--- Data under study Enclosed Below ---

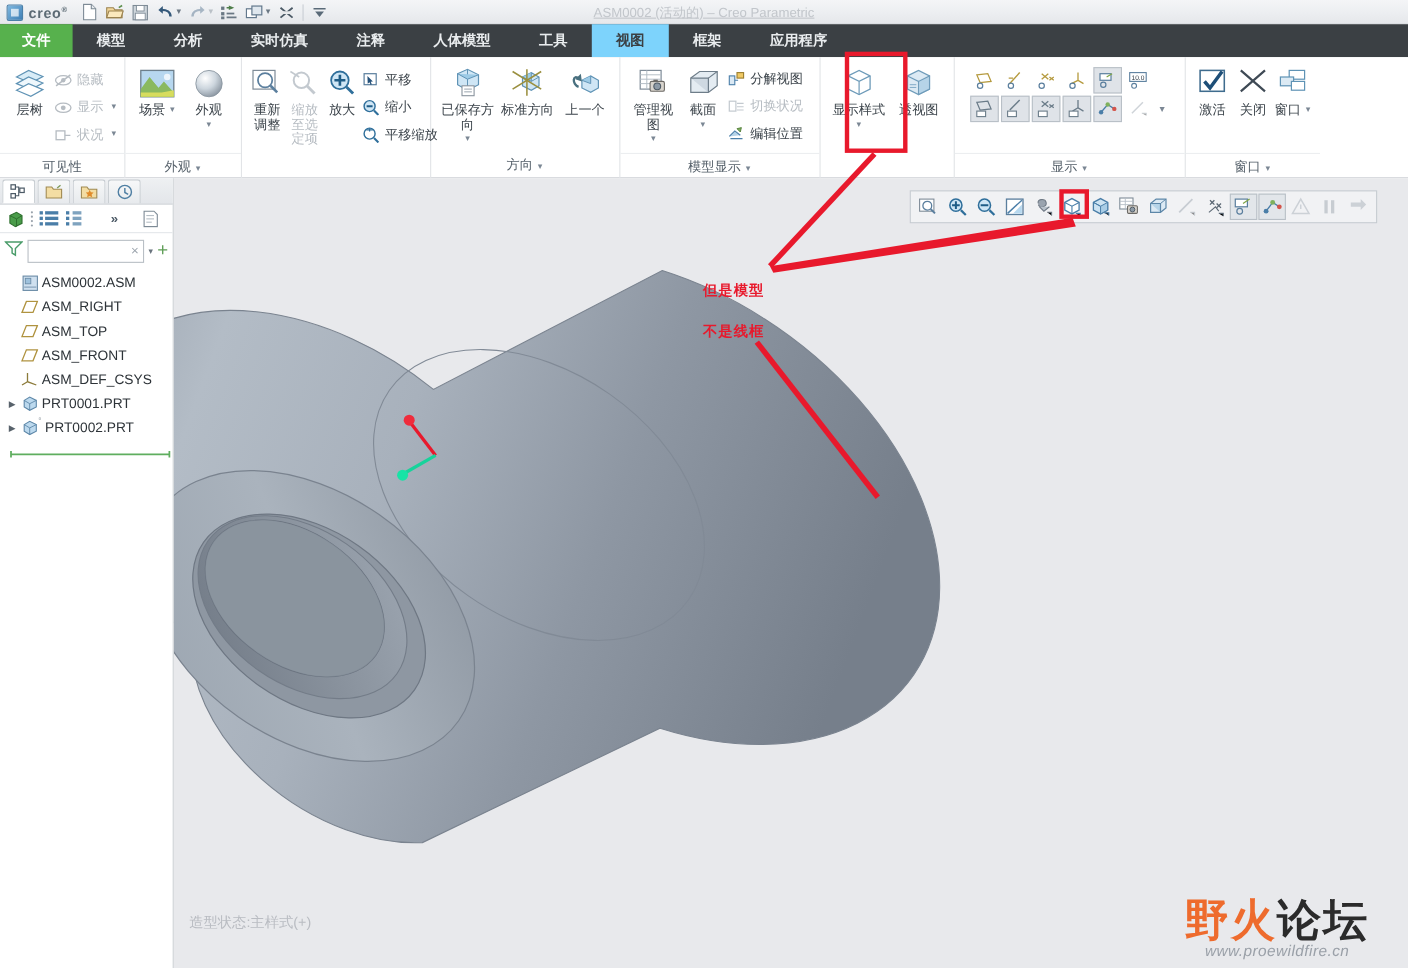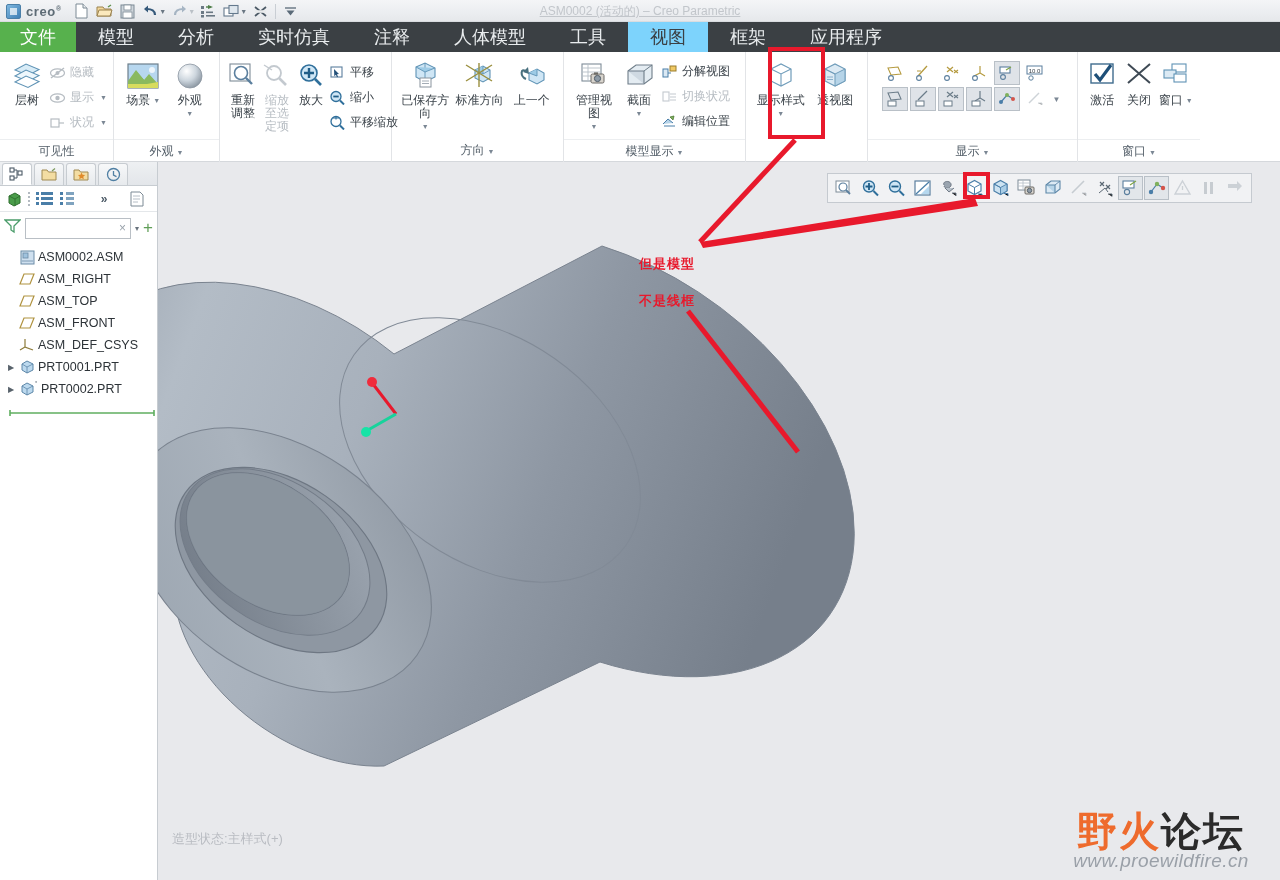--- a/index.html
+++ b/index.html
@@ -55,22 +55,23 @@
   }
 
   
   .ribbon-tabs {
     position: absolute; left: 0; top: 22px; width: 1280px; height: 30px;
     background: #3b4044;
     display: flex; align-items: stretch;
   }
   .rtab {
     display: flex; align-items: center; justify-content: center;
-    padding: 0 22px; font-size: 18px; color: #e9ecee; height: 30px;
+    padding: 0 22px; font-size: 13px; color: #e9ecee; height: 30px;
     white-space: nowrap;
+    font-weight: bold;
   }
   .rtab.file { background: #57b14d; color: #ffffff; padding: 0 20px; }
   .rtab.active { background: #7dd3fc; color: #3b4044; }
 
   
   .ribbon {
     position: absolute; left: 0; top: 52px; width: 1280px; height: 110px;
     background: #ffffff;
     border-bottom: 1px solid #d5d8dc;
     display: flex;
@@ -181,21 +182,21 @@
   }
 
   
   .watermark {
     position: absolute; right: 14px; bottom: 8px; width: 210px; text-align: center;
   }
   .wm-top { font-size: 40px; line-height: 42px; letter-spacing: 2px; font-weight: 700;
             font-family: "DejaVu Sans", sans-serif; }
   .wm-top .o { color: #ee6b2d; }
   .wm-top .k { color: #2b2b2b; }
-  .wm-url { font-size: 19px; color: #9aa0a8; font-style: italic; letter-spacing: .4px; margin-top: -2px; }
+  .wm-url { font-size: 14px; color: #9aa0a8; font-style: italic; letter-spacing: .4px; margin-top: -2px; }
 
   
   .redbox { position: absolute; border: 4px solid #e8192c; }
   .annot-text {
     position: absolute; color: #e8192c; font-size: 13px; font-weight: 700;
     letter-spacing: 1px; white-space: nowrap;
   }
   .overlay { position: absolute; left: 0; top: 0; width: 1280px; height: 880px; pointer-events: none; }
 </style>
 </head>

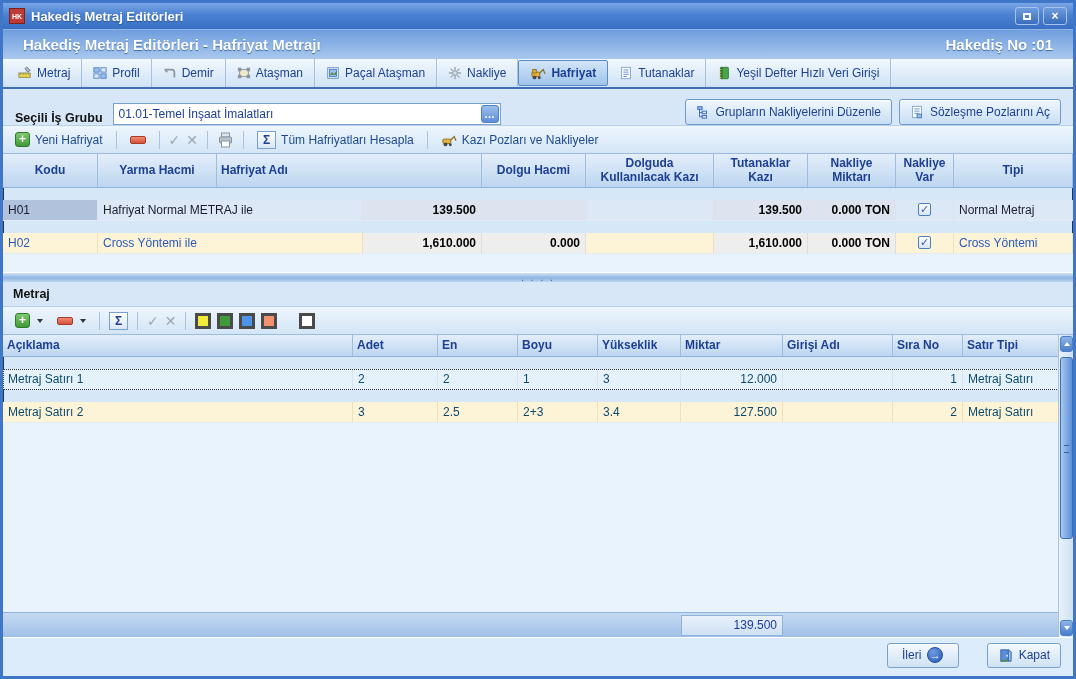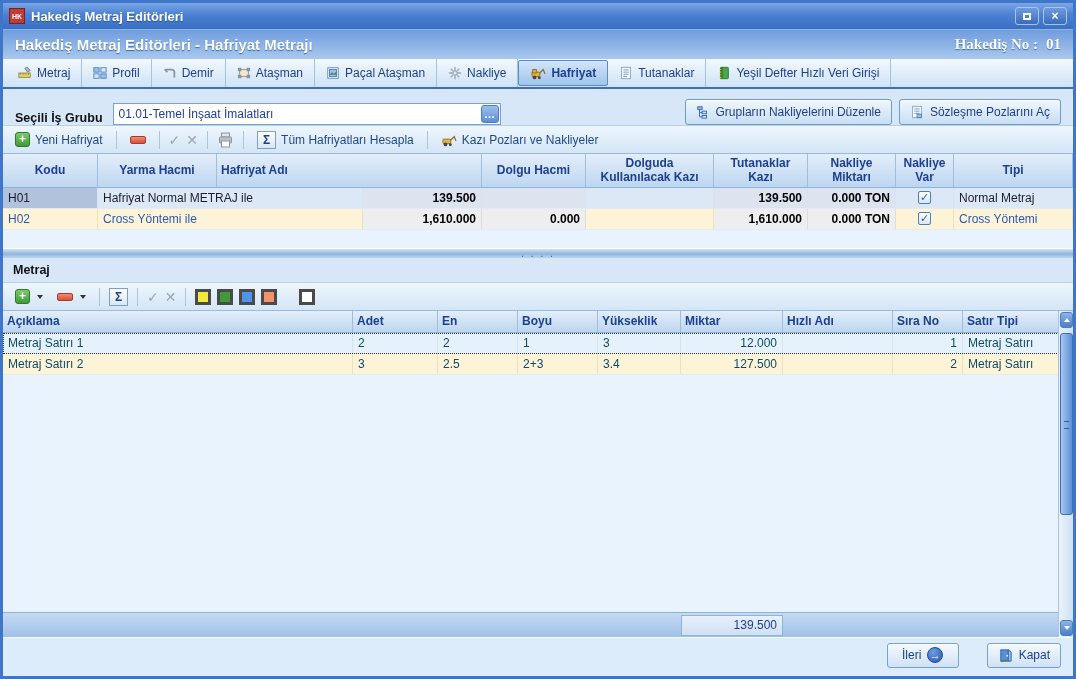--- a/index.html
+++ b/index.html
@@ -18,24 +18,24 @@
   .hk-ico{ width:16px; height:16px; background:#bf3b36; border:1px solid #7d1f1c; color:#fff;
     font-size:7px; font-weight:bold; display:flex; align-items:center; justify-content:center; margin-right:6px; }
   .titletext{ font-size:13px; font-weight:bold; text-shadow:0 1px 1px #2a5590; flex:1; }
   .winbtn{ width:24px; height:18px; margin-left:4px; border:1px solid #a9c4ea; border-radius:3px;
     background:linear-gradient(180deg,#6f9cdd,#3a6cbe); display:flex; align-items:center; justify-content:center;
     color:#fff; font-weight:bold; font-size:12px; cursor:pointer; }
   .maxglyph{ width:8px; height:7px; border:2px solid #fff; }
 
   
   .apptitle{ height:30px; flex:0 0 30px; background:linear-gradient(180deg,#6f9ddd,#a9c8ee);
-    display:flex; align-items:center; padding:0 12px; color:#fff; font-weight:bold; font-size:15px;
+    display:flex; align-items:center; padding:0 20px; color:#fff; font-weight:bold; font-size:15px;
     text-shadow:0 1px 1px #3c69a8; border-top:1px solid #8fb5e8; }
   .apptitle .spacer{ flex:1; }
-  .hakno{ display:flex; gap:8px;font-family:Liberation Serif, serif; }
+  .hakno{ display:flex; gap:0; }
 
   
   .tabs{ height:30px; flex:0 0 30px; background:linear-gradient(180deg,#f2f8fe,#cfe2f5);
     display:flex; align-items:stretch; padding-left:4px; border-bottom:2px solid #3f6fb4; }
   .tab{ display:flex; align-items:center; gap:5px; padding:0 11px; color:#1d3f94; cursor:pointer;
     border-right:1px solid #a8c2de; white-space:nowrap; }
   .tab.active{ background:linear-gradient(180deg,#d3e5f8,#9fc4ea); font-weight:bold;
     border:1px solid #5a8cc8; border-radius:2px; margin:1px 0; }
   .tab svg{ flex:0 0 auto; }
 
@@ -66,21 +66,21 @@
     background:linear-gradient(180deg,#ffffff,#d8e6f4); color:#1d3f94; font-weight:bold;
     display:flex; align-items:center; justify-content:center; cursor:pointer; }
   .caret{ width:0; height:0; border-left:3.5px solid transparent; border-right:3.5px solid transparent; border-top:4px solid #333; margin-left:2px; }
   .colorsq{ width:16px; height:16px; border:3px solid #4a4a4a; cursor:pointer; }
 
   
   .gridhdr{ display:flex; background:linear-gradient(180deg,#e3eefa,#bdd6f0); border-bottom:1px solid #8fb4dc; }
   .hcell{ display:flex; align-items:center; justify-content:center; text-align:center; font-weight:bold; color:#1d3f94;
     border-right:1px solid #9dbede; padding:1px 4px; line-height:1.15; overflow:hidden; }
   .hcell.left{ justify-content:flex-start; text-align:left; }
-  .grow{ display:flex; height:21px; line-height:20px; }
+  .grow{ display:flex; height:21px; line-height:20px;margin-top:12px; }
   .cell{ padding:0 5px; border-right:1px solid #d7e3f2; border-bottom:1px solid #e2ebf6; white-space:nowrap; overflow:hidden; }
   .num{ text-align:right; font-weight:bold; color:#000; }
   .gridfill{ background:#e9f3fd; }
 
   
   .g1c1{width:95px;flex:0 0 95px}.g1c2{width:265px;flex:0 0 265px}.g1c3{width:119px;flex:0 0 119px}
   .g1c4{width:104px;flex:0 0 104px}.g1c5{width:128px;flex:0 0 128px}.g1c6{width:94px;flex:0 0 94px}
   .g1c7{width:88px;flex:0 0 88px}.g1c8{width:58px;flex:0 0 58px}.g1c9{flex:1 1 auto}
   .grid1hdr{ height:34px; flex:0 0 34px; }
   .r1{ color:#1c1c2e; }
@@ -378,21 +378,21 @@
   </div>
 
   <div class="grid2wrap">
     <div class="gridhdr grid2hdr">
       <div class="hcell g2c1 left">Açıklama</div>
       <div class="hcell g2c2 left">Adet</div>
       <div class="hcell g2c3 left">En</div>
       <div class="hcell g2c4 left">Boyu</div>
       <div class="hcell g2c5 left">Yükseklik</div>
       <div class="hcell g2c6 left">Miktar</div>
-      <div class="hcell g2c7 left">Hızlı Adı</div>
+      <div class="hcell g2c7 left">Girişi Adı</div>
       <div class="hcell g2c8 left">Sıra No</div>
       <div class="hcell g2c9 left">Satır Tipi</div>
     </div>
     <div class="grow m1 focused">
       <div class="cell g2c1">Metraj Satırı 1</div>
       <div class="cell g2c2">2</div>
       <div class="cell g2c3">2</div>
       <div class="cell g2c4">1</div>
       <div class="cell g2c5">3</div>
       <div class="cell g2c6 num2">12.000</div>

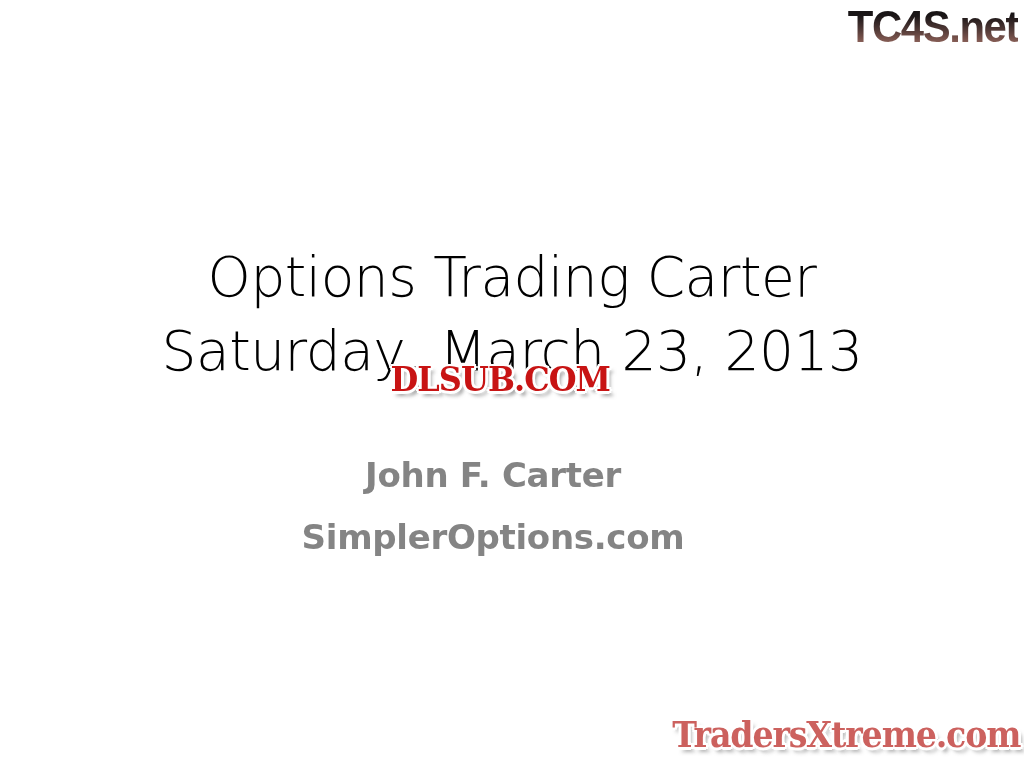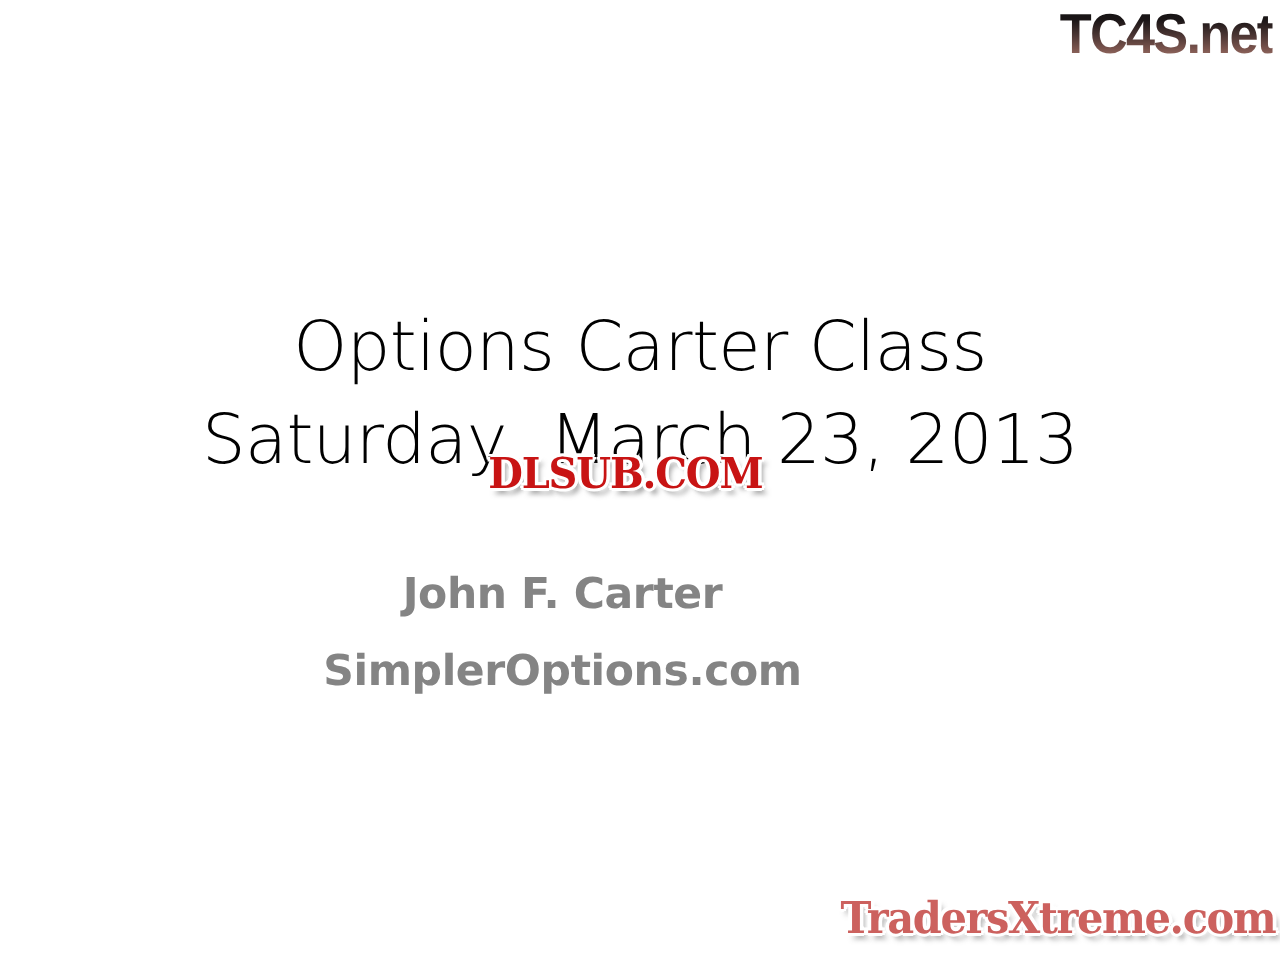--- a/index.html
+++ b/index.html
@@ -94,20 +94,21 @@
     left: 0;
     top: 444px;
     width: 900px;
     text-align: center;
     color: #848484;
     font-family: "DejaVu Sans", sans-serif;
     font-weight: bold;
     font-size: 34px;
     line-height: 62px;
     letter-spacing: -0.3px;
+    padding-left: 43px;
   }
   #subtitle-block .sline {
     display: block;
     white-space: nowrap;
   }
 
   
   #tx-logo {
     position: absolute;
     right: 4px;
@@ -132,21 +133,21 @@
   }
 </style>
 </head>
 <body>
 
 <div id="slide">
 
   <div id="tc4s-logo">TC4S.net</div>
 
   <div id="title-block">
-    <span class="tline">Options Carter Class</span>
+    <span class="tline">Options Trading Carter</span>
     <span class="tline">Saturday, March 23, 2013</span>
   </div>
 
   <div id="watermark">DLSUB.COM</div>
 
   <div id="subtitle-block">
     <span class="sline">John F. Carter</span>
     <span class="sline">SimplerOptions.com</span>
   </div>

--- End of Enclosed Data under study ---

*Work to be completed*
Every line above with the word "stretch" belongs in the answer, copied as written.

*Written reply*
     display: flex; align-items: stretch;
     display:flex; align-items:stretch; padding-left:4px; border-bottom:2px solid #3f6fb4; }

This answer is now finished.